GOAL OF THE EXERCISE:
In the records below, find the line that contains "flex-direction: none ->" and the line that contains "text: 64 ->"; write out exactly those two lines and everything between them, without the pictures.

MATERIAL FOR THIS TASK:
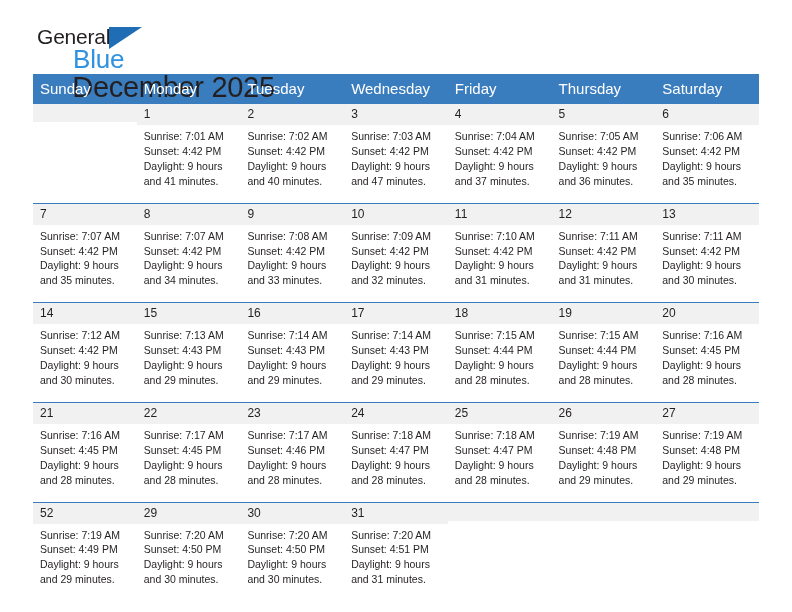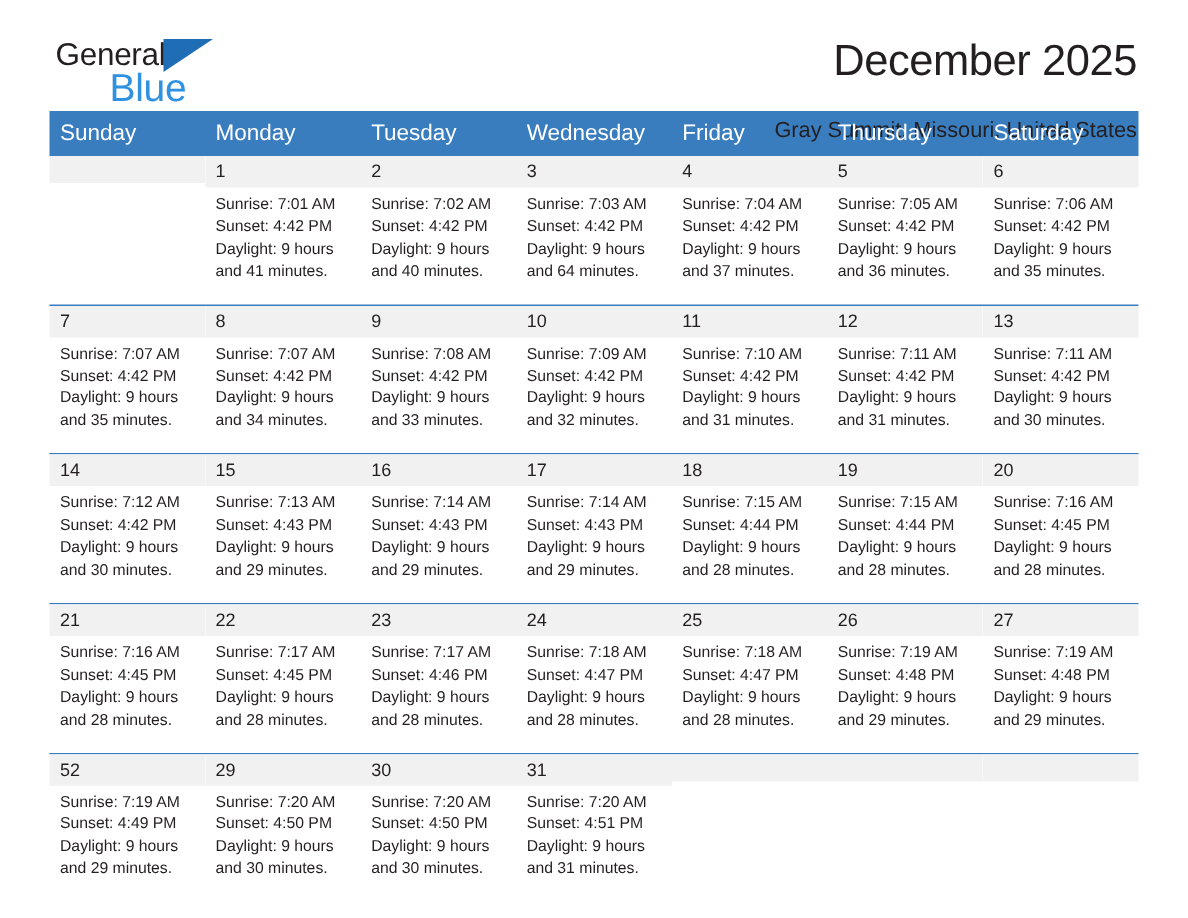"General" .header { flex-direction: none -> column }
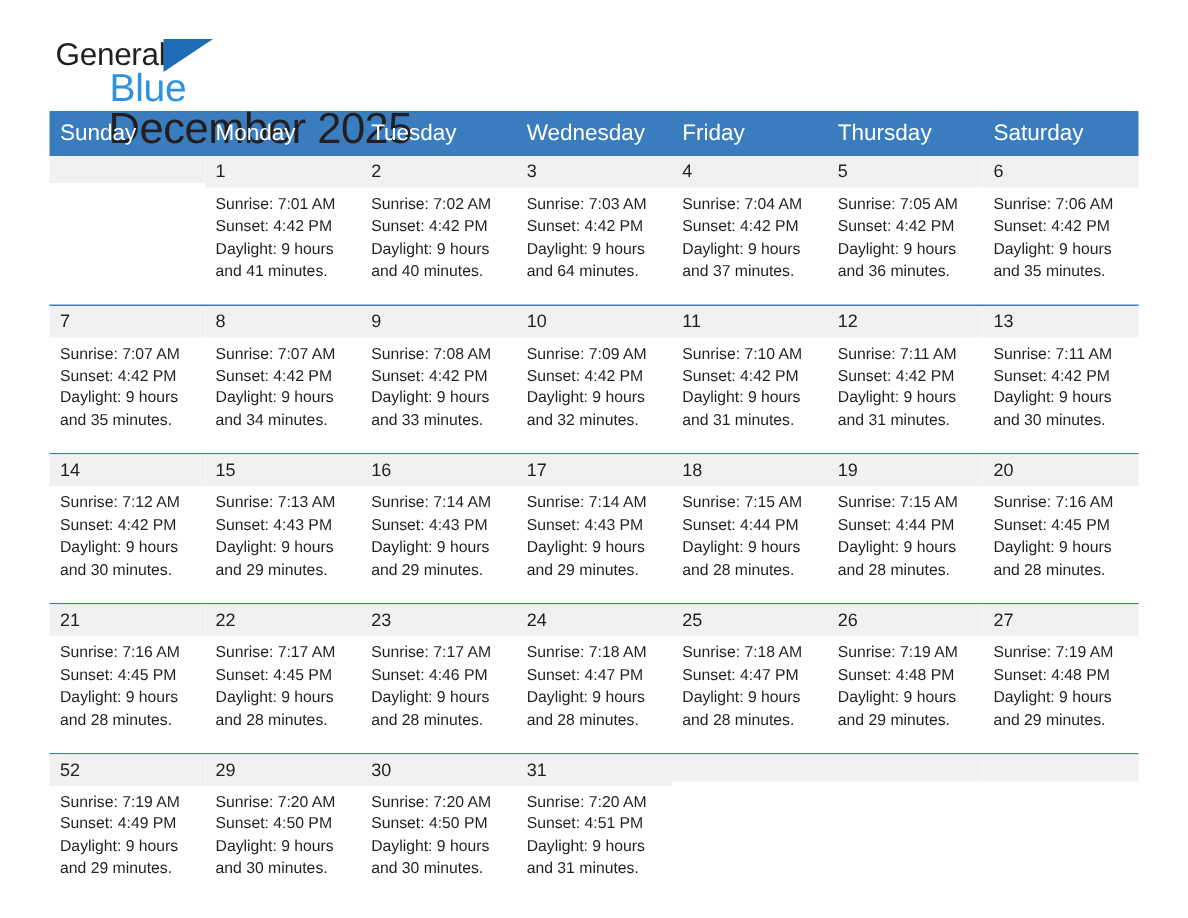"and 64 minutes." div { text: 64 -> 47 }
* * *
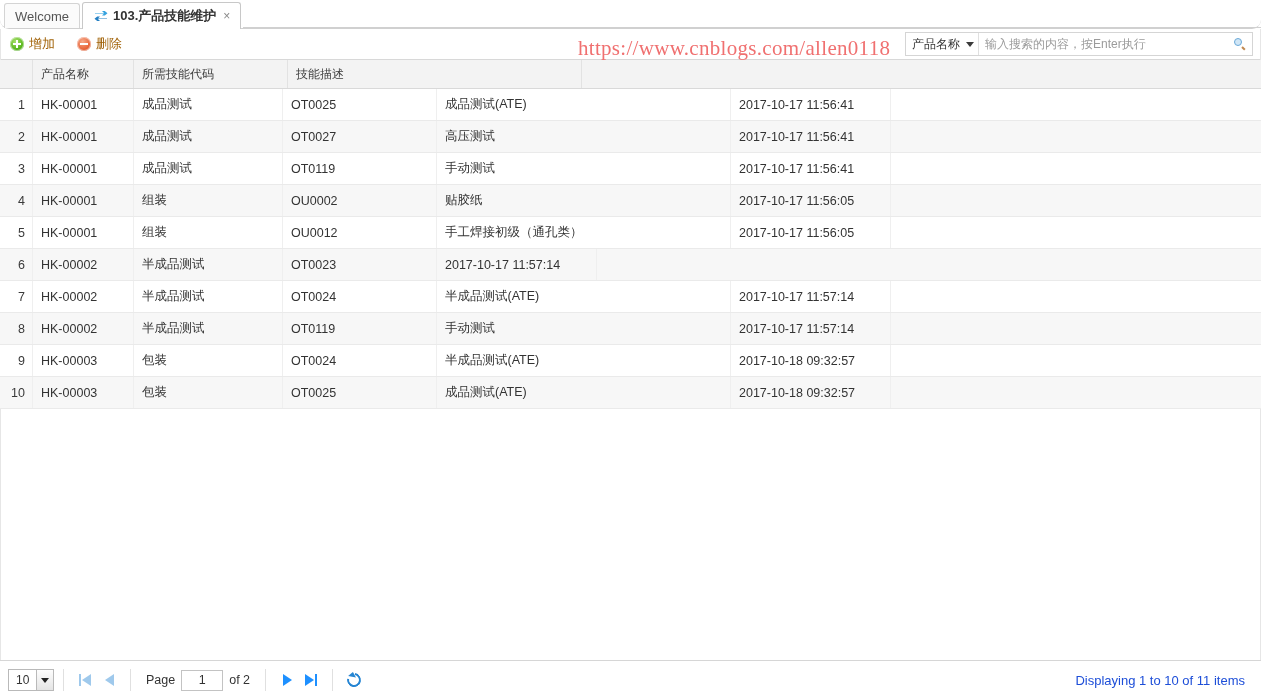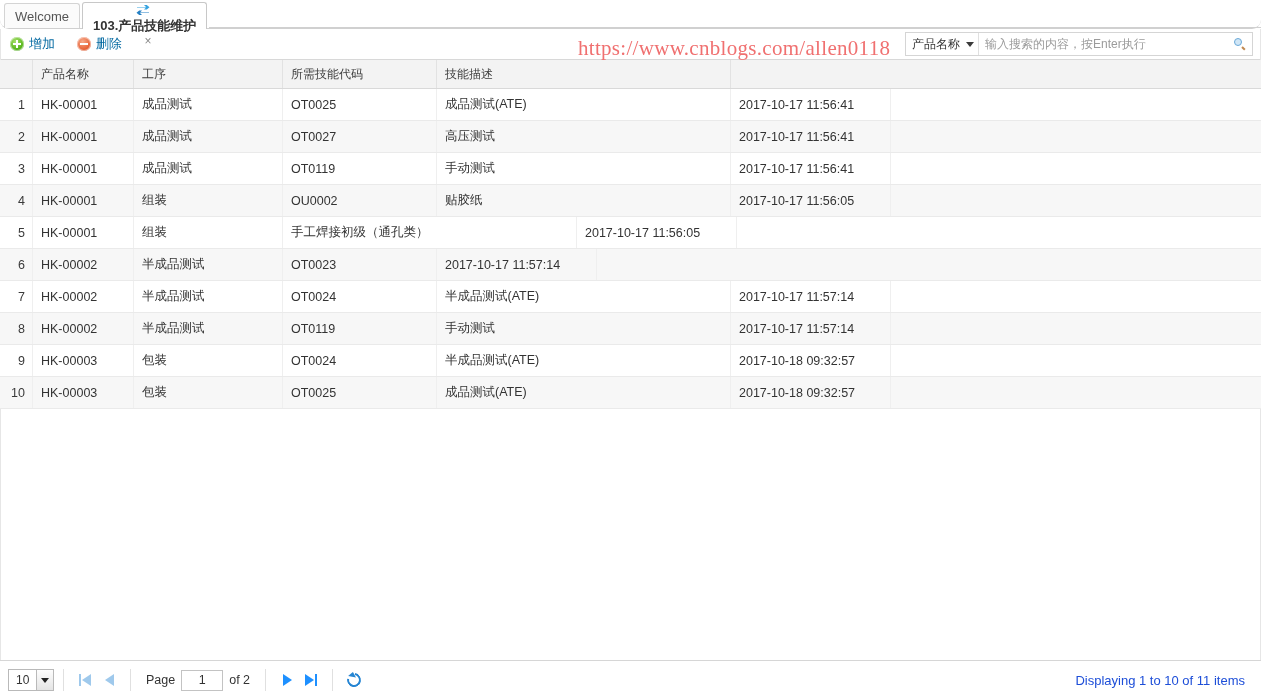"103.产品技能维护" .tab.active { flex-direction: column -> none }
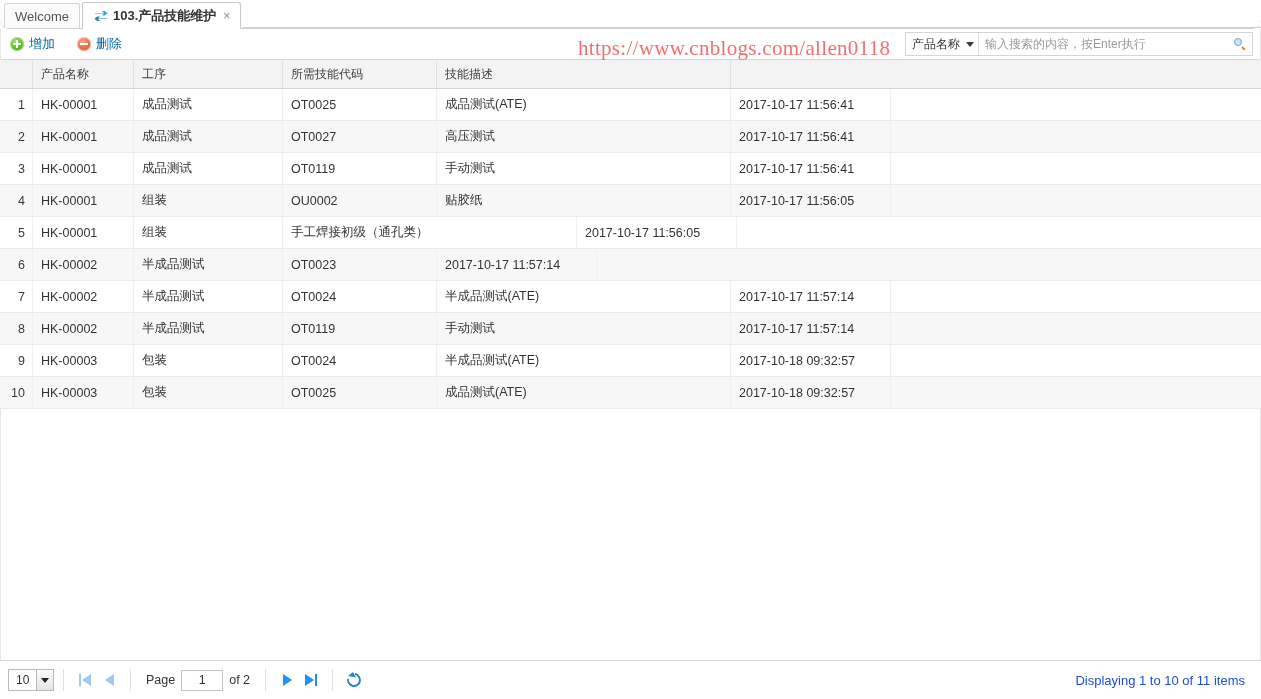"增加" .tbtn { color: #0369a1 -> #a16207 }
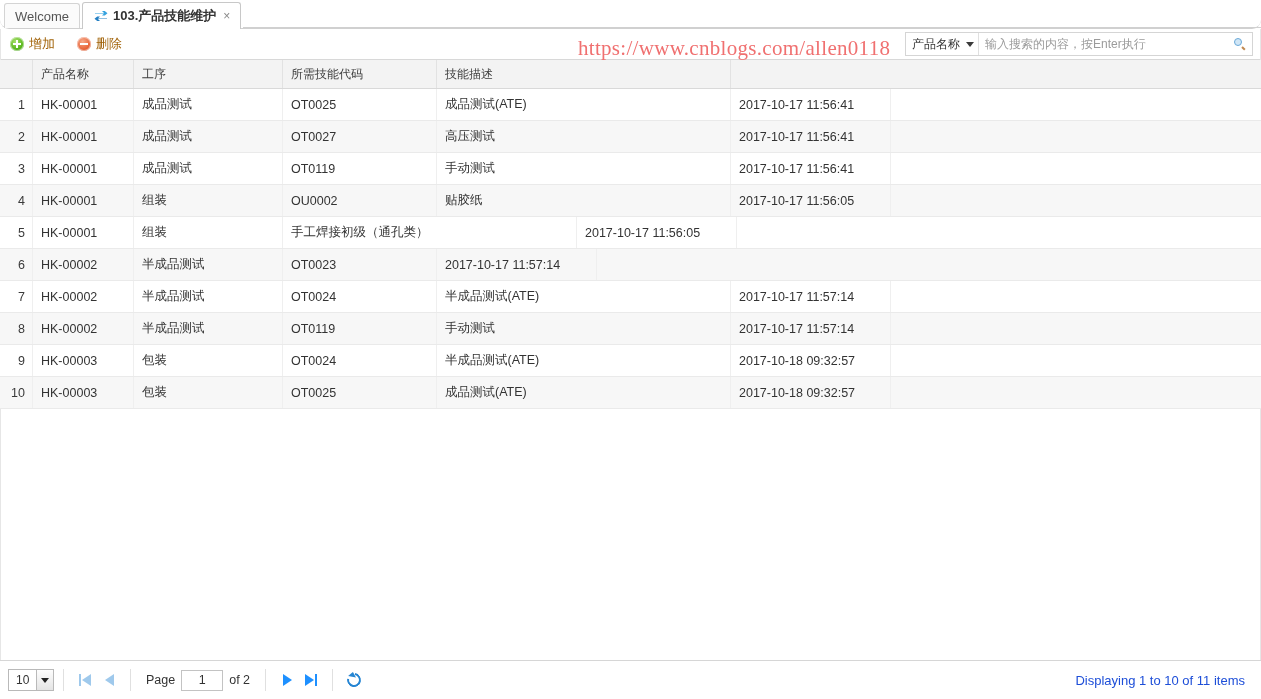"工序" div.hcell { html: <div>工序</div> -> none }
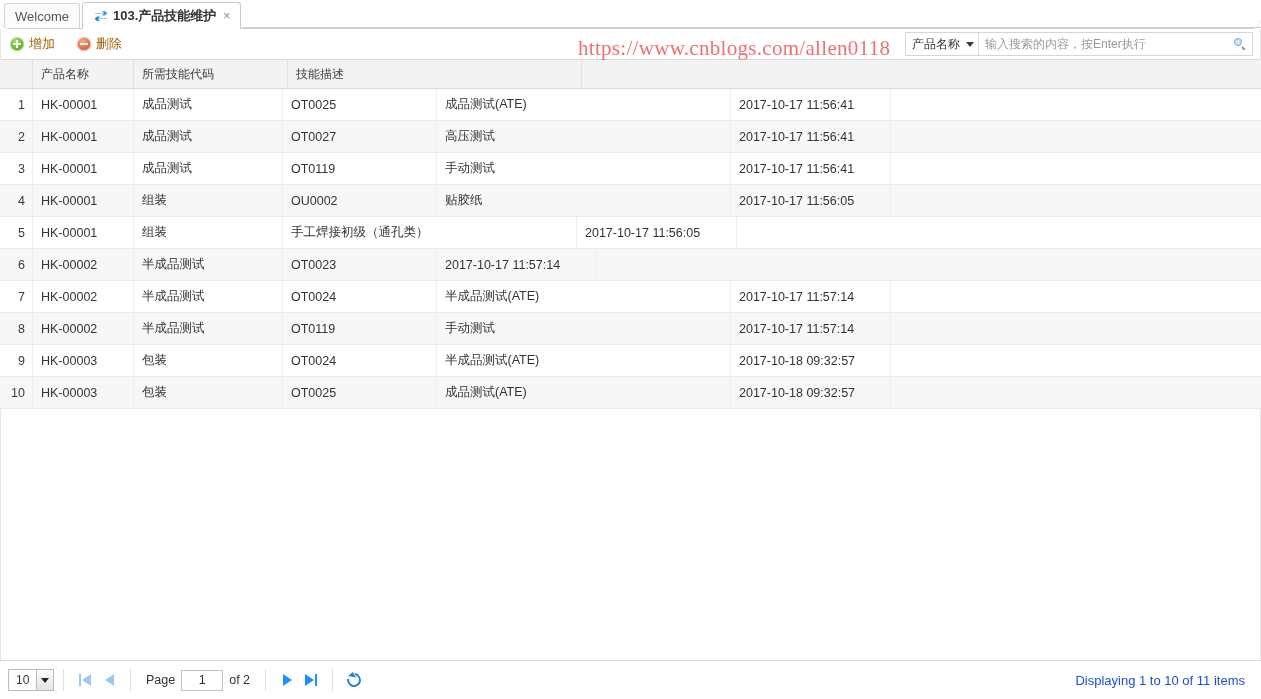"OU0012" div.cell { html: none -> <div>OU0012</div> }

RESPONSE TO THIS EXERCISE:
"General" .header { flex-direction: none -> column }
"and 64 minutes." div { text: 64 -> 47 }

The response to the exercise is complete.